:: Provided records ::
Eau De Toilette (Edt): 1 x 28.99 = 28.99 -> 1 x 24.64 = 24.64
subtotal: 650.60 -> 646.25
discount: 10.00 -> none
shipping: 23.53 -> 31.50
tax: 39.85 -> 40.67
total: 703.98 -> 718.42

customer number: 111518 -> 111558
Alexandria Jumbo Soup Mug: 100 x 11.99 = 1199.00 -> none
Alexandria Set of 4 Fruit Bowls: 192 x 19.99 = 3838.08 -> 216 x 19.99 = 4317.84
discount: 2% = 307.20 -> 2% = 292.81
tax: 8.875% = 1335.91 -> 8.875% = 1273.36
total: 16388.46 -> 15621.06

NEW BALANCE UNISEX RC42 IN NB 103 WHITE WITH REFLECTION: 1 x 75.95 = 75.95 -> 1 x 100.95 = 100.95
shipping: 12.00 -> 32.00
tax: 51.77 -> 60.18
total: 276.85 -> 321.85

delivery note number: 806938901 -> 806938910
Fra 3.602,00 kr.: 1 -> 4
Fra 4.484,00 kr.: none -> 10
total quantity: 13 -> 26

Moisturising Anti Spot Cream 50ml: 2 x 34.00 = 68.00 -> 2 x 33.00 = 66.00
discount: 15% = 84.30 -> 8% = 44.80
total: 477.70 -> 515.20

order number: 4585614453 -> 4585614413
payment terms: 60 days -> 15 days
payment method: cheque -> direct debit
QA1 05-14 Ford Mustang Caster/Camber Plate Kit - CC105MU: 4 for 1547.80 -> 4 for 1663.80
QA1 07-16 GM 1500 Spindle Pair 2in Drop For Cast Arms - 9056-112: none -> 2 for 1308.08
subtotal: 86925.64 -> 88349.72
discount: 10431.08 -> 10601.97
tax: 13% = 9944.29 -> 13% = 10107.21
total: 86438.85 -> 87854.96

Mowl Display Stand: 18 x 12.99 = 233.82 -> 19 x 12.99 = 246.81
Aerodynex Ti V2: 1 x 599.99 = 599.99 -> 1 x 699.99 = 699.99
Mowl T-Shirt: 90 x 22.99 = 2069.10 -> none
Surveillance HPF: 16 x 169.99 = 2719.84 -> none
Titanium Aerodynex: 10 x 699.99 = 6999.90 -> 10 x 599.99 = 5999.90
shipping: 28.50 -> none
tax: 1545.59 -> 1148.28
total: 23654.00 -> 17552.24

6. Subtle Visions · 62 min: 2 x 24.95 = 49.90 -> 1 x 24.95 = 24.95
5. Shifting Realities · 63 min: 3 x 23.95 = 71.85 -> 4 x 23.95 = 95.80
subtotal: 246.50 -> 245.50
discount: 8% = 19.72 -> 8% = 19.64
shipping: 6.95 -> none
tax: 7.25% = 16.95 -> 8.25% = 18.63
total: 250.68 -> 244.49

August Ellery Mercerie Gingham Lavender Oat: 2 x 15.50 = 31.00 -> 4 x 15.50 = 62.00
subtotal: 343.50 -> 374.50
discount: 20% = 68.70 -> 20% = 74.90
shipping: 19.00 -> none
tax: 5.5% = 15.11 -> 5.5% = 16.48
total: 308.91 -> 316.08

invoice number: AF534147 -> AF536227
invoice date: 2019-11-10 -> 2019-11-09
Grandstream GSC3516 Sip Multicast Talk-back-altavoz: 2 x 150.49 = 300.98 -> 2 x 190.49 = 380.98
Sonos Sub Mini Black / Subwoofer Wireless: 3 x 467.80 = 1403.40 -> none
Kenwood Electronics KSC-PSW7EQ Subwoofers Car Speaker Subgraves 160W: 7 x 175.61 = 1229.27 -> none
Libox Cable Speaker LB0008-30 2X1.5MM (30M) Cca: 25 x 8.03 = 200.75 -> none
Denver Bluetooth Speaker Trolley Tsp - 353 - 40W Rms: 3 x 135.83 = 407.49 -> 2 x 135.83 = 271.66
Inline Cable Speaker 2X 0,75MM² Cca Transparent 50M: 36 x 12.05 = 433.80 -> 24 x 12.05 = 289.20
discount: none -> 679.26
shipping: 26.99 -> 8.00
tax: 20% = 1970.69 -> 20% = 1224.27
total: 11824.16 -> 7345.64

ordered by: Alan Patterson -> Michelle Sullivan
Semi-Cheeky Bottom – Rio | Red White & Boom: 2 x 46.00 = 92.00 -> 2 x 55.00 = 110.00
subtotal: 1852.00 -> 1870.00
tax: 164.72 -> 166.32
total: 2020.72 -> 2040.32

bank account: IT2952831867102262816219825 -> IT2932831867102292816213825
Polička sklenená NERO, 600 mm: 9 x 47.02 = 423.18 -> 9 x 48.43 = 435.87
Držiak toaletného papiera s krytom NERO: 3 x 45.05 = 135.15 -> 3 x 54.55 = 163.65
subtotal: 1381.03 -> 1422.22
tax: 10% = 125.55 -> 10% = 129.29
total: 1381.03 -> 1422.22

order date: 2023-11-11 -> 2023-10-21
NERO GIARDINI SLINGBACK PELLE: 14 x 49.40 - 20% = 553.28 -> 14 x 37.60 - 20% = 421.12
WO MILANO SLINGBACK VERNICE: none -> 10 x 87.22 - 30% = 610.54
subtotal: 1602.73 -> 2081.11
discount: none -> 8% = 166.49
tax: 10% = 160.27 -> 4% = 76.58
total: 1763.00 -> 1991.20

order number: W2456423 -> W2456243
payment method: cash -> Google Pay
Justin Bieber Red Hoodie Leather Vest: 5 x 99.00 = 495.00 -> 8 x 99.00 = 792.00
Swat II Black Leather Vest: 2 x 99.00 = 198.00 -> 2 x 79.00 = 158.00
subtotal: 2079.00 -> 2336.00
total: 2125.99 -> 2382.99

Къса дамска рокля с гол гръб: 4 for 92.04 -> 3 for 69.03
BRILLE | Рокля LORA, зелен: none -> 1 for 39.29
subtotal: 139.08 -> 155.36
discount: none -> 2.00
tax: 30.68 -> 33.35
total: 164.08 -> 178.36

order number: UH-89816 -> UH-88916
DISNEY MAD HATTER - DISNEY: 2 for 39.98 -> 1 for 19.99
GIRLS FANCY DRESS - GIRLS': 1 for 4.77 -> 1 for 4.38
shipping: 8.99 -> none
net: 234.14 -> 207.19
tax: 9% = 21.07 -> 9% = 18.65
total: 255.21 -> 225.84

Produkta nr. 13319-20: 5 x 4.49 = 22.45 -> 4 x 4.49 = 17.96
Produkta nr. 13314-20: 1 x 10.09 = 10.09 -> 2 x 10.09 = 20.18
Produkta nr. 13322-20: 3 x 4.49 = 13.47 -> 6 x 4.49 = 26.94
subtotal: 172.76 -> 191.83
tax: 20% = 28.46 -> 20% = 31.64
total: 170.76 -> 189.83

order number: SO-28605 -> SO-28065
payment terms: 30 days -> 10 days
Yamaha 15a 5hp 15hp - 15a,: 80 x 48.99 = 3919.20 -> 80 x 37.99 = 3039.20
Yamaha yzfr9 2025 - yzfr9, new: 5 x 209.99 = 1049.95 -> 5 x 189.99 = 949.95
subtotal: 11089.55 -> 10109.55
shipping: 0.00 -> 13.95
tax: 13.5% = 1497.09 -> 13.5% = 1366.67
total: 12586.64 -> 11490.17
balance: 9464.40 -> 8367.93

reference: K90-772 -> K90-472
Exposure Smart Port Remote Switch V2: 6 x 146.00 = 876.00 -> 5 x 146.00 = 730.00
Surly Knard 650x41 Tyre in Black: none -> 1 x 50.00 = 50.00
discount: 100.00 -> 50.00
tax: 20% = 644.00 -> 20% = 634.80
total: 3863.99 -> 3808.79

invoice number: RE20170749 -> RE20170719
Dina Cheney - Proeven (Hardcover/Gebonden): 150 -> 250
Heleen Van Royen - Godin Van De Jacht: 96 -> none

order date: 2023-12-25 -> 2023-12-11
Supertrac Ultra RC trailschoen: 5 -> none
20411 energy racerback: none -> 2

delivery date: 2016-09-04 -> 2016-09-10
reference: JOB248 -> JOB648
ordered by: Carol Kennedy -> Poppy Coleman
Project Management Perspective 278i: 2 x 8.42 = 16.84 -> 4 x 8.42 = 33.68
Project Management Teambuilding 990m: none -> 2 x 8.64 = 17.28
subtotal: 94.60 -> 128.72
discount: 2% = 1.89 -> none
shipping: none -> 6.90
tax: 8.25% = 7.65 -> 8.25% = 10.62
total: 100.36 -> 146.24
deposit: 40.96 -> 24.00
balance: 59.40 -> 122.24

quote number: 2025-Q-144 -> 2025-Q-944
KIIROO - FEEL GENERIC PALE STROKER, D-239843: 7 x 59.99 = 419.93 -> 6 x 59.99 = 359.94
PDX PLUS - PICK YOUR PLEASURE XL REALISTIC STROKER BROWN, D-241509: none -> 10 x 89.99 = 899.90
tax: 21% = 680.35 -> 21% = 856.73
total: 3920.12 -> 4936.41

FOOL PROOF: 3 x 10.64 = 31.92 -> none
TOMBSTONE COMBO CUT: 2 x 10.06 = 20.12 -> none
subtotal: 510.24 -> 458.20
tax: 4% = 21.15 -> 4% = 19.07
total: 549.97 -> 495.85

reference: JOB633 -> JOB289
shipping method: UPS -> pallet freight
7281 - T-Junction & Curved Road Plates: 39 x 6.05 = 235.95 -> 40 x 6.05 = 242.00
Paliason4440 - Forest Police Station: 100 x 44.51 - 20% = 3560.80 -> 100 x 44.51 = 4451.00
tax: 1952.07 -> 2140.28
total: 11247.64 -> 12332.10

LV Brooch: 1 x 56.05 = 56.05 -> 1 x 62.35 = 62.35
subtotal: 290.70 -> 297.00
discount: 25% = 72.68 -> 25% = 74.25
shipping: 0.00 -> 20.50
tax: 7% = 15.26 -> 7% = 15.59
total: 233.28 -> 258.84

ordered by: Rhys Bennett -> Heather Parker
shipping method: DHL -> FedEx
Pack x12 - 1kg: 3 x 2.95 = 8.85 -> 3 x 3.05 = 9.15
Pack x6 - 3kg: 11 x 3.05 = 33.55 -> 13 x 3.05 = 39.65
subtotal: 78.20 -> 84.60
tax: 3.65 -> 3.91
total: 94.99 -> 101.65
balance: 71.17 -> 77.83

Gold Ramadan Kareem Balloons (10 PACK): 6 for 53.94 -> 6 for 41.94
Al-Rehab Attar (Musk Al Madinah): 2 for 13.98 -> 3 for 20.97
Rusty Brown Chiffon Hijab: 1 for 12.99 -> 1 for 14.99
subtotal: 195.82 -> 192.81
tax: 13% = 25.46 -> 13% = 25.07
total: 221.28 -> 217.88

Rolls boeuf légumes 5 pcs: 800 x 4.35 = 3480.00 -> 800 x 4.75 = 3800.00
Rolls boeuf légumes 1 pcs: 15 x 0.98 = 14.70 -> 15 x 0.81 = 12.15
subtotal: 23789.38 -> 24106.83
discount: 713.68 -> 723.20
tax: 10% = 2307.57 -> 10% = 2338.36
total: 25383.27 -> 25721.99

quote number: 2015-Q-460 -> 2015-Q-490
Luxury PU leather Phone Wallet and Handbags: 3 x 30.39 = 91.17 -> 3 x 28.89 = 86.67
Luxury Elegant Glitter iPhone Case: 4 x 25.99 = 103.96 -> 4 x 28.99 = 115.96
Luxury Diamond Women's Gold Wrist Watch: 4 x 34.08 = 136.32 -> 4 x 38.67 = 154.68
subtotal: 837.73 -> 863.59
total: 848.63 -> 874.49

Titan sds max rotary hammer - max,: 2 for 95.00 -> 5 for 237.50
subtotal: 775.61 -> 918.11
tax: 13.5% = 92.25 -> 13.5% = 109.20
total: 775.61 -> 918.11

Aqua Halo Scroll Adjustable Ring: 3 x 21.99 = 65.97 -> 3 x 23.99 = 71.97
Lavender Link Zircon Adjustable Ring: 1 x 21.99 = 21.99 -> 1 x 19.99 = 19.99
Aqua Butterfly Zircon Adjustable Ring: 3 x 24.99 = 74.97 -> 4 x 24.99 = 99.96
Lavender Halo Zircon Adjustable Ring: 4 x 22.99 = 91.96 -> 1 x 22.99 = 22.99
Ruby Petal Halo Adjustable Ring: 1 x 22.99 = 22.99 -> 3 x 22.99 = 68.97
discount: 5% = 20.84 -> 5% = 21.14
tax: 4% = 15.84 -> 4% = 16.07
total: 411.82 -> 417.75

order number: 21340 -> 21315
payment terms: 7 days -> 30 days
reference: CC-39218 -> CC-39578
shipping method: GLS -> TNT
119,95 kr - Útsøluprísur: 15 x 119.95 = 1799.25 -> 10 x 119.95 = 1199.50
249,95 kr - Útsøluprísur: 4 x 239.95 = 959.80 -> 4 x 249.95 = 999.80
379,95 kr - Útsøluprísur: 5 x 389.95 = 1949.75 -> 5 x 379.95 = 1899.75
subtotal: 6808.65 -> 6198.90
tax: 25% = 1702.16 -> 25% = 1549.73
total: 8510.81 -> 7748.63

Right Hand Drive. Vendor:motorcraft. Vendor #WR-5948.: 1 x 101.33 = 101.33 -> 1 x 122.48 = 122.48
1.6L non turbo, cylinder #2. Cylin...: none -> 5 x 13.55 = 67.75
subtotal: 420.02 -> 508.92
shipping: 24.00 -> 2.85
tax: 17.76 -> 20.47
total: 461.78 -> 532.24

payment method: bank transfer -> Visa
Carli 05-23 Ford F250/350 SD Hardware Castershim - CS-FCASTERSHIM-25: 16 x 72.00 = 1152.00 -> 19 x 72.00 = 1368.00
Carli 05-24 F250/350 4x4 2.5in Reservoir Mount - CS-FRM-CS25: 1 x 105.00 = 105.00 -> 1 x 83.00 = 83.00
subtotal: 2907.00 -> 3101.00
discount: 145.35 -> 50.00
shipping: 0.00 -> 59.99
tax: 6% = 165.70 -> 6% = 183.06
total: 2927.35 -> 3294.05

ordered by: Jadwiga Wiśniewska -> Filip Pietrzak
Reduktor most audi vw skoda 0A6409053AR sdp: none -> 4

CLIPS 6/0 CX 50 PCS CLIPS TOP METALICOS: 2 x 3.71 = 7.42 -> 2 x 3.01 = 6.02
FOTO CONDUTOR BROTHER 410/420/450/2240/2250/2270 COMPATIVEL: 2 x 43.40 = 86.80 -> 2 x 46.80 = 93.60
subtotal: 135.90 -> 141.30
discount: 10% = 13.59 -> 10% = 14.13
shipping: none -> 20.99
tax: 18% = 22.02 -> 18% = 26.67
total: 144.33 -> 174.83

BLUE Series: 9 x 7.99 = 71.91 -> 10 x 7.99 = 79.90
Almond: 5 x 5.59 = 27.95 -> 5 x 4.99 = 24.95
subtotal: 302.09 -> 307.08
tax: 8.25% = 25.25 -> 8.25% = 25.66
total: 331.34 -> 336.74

:: Task brief ::
What is needed is each line from the records with the word "Útsøluprísur" in it.

:: Exercise response ::
119,95 kr - Útsøluprísur: 15 x 119.95 = 1799.25 -> 10 x 119.95 = 1199.50
249,95 kr - Útsøluprísur: 4 x 239.95 = 959.80 -> 4 x 249.95 = 999.80
379,95 kr - Útsøluprísur: 5 x 389.95 = 1949.75 -> 5 x 379.95 = 1899.75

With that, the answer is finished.